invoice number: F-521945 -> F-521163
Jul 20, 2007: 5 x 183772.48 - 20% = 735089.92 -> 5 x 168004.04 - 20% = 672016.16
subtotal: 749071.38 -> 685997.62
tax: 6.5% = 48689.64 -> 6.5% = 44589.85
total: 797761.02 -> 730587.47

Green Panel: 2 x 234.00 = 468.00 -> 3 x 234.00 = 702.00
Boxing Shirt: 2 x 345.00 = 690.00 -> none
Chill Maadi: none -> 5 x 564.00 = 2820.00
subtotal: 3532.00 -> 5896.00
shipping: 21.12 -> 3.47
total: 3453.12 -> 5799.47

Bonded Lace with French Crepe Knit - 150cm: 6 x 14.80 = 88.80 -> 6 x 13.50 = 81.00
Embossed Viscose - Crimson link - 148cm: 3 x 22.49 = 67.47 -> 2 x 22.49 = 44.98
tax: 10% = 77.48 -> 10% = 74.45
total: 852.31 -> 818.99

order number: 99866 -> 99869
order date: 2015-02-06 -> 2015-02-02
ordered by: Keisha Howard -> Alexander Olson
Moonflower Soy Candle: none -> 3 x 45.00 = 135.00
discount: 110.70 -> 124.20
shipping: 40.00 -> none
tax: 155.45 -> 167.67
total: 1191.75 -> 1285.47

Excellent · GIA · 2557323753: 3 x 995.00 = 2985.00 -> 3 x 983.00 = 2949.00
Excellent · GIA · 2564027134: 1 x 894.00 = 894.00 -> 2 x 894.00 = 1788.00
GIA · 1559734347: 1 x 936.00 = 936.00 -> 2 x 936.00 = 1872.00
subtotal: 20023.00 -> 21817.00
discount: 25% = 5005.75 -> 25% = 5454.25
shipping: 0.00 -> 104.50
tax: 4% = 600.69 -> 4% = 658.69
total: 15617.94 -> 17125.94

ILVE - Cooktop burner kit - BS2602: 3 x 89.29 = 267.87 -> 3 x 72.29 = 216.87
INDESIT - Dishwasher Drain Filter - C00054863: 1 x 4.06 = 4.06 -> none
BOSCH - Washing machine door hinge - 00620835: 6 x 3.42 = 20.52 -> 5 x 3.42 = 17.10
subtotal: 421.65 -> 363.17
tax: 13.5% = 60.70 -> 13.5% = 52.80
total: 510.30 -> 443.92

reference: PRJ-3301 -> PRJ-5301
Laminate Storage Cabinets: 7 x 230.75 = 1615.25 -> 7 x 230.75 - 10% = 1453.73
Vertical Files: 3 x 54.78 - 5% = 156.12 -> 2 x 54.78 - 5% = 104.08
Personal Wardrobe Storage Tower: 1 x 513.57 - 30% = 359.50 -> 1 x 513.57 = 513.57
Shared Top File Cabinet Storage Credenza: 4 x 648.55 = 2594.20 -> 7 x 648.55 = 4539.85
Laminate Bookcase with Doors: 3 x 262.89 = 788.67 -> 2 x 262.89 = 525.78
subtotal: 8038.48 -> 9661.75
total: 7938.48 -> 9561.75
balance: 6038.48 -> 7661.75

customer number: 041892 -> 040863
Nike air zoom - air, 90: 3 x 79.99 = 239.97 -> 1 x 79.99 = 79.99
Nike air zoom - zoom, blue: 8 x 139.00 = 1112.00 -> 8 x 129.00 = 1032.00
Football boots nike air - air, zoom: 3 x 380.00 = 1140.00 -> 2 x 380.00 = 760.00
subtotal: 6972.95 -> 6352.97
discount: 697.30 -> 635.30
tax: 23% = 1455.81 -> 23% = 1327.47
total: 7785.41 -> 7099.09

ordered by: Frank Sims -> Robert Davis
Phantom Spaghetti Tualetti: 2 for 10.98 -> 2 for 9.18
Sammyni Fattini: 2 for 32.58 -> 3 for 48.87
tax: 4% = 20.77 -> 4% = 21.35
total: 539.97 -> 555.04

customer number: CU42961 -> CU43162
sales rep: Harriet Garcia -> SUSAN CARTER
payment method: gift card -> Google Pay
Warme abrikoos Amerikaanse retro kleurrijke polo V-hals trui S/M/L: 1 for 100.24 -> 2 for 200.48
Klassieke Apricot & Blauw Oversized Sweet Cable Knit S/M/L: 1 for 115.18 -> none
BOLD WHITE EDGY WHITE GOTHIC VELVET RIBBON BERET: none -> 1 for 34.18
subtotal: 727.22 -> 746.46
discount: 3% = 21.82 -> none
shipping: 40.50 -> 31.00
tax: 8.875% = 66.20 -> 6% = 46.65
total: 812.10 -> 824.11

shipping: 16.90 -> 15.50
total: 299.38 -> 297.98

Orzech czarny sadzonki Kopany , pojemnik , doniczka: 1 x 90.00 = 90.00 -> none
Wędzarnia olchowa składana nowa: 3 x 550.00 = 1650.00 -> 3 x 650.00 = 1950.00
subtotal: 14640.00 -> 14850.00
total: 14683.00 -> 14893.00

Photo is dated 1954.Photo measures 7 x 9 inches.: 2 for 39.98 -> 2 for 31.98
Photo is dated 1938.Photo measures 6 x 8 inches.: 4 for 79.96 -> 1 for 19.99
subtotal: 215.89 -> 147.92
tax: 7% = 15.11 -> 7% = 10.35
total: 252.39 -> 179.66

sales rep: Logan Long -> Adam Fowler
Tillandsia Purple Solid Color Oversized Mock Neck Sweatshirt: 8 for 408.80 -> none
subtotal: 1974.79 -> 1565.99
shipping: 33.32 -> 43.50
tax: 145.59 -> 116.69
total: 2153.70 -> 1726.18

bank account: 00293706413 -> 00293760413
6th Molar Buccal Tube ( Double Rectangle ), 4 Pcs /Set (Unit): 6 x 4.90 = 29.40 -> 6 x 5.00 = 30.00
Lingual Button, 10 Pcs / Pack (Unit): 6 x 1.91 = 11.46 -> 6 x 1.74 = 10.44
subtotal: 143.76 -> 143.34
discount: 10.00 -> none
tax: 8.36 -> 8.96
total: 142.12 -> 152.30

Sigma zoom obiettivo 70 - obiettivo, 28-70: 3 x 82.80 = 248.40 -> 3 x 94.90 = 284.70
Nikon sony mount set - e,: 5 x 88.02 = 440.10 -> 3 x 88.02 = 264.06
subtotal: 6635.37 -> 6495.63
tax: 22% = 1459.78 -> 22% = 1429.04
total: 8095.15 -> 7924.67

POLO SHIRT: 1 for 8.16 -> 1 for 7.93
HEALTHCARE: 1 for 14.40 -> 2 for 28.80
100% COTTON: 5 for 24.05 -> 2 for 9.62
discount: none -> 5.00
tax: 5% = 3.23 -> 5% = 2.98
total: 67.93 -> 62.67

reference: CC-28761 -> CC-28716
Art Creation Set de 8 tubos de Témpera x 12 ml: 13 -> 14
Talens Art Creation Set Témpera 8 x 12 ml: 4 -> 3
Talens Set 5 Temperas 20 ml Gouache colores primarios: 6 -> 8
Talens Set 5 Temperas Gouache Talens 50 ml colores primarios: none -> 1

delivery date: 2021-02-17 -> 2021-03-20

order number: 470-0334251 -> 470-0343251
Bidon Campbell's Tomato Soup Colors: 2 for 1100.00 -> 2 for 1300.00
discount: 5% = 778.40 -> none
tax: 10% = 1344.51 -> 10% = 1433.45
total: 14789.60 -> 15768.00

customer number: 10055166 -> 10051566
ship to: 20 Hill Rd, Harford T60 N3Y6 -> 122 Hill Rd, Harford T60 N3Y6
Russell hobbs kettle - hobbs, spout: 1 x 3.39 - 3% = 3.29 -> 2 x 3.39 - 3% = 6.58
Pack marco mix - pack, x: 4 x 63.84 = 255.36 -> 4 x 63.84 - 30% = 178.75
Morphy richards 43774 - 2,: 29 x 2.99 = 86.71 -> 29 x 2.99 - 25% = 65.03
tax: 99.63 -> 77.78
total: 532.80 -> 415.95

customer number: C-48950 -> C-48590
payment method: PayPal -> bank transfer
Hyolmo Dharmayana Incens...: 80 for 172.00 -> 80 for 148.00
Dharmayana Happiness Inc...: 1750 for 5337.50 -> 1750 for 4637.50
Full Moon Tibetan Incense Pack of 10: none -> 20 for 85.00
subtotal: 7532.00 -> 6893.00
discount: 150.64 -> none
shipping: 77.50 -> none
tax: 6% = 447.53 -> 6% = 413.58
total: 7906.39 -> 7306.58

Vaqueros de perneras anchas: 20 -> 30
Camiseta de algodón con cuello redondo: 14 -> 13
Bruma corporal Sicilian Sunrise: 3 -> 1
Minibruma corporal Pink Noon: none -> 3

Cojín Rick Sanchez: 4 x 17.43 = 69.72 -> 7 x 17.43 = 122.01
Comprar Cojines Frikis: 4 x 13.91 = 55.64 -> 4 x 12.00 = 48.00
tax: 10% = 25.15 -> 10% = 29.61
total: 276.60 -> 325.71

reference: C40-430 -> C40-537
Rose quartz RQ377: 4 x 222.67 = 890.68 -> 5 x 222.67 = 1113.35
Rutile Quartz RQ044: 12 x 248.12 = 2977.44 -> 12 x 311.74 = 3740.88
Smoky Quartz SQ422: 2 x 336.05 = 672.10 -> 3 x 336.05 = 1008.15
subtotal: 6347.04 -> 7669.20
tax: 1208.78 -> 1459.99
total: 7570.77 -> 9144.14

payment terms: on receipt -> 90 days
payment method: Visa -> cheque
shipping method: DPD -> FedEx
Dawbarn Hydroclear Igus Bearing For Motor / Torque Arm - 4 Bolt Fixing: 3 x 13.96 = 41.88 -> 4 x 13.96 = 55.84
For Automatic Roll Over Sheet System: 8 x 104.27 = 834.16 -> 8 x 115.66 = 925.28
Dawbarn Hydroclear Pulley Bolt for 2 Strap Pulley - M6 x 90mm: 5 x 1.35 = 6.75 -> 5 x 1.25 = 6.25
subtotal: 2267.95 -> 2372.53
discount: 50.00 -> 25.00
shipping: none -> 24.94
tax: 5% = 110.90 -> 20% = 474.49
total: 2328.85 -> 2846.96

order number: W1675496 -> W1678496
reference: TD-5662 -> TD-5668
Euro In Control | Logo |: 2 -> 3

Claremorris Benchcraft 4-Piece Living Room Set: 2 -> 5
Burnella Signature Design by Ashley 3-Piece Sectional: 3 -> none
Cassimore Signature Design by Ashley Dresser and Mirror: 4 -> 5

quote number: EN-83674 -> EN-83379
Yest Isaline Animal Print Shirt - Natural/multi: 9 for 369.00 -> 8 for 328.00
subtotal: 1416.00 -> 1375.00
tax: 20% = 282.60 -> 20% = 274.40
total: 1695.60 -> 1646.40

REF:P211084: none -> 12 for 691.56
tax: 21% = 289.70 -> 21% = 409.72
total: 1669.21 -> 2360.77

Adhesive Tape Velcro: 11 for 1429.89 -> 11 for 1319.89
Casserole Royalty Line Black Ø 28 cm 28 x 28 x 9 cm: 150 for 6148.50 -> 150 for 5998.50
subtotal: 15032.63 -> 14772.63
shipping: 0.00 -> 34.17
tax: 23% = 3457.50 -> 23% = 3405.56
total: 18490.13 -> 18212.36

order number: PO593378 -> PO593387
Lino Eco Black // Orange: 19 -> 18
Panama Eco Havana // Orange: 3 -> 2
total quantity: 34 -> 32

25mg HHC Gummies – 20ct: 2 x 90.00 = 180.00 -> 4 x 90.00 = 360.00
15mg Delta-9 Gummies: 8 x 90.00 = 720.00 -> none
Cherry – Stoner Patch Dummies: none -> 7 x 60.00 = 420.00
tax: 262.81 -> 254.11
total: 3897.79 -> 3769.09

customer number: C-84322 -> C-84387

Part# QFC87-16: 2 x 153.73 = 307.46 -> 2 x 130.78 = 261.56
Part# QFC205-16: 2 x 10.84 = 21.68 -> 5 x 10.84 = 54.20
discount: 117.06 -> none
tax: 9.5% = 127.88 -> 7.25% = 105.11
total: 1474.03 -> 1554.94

*EXERCISE PROMPT*
Copy only this part of the entries above: the line with "tax: 4% = 20.77 -> 4% = 21.35", the line with "Klassieke Apricot &", and the lines between, all exactly as written.

*FINAL ANSWER*
tax: 4% = 20.77 -> 4% = 21.35
total: 539.97 -> 555.04

customer number: CU42961 -> CU43162
sales rep: Harriet Garcia -> SUSAN CARTER
payment method: gift card -> Google Pay
Warme abrikoos Amerikaanse retro kleurrijke polo V-hals trui S/M/L: 1 for 100.24 -> 2 for 200.48
Klassieke Apricot & Blauw Oversized Sweet Cable Knit S/M/L: 1 for 115.18 -> none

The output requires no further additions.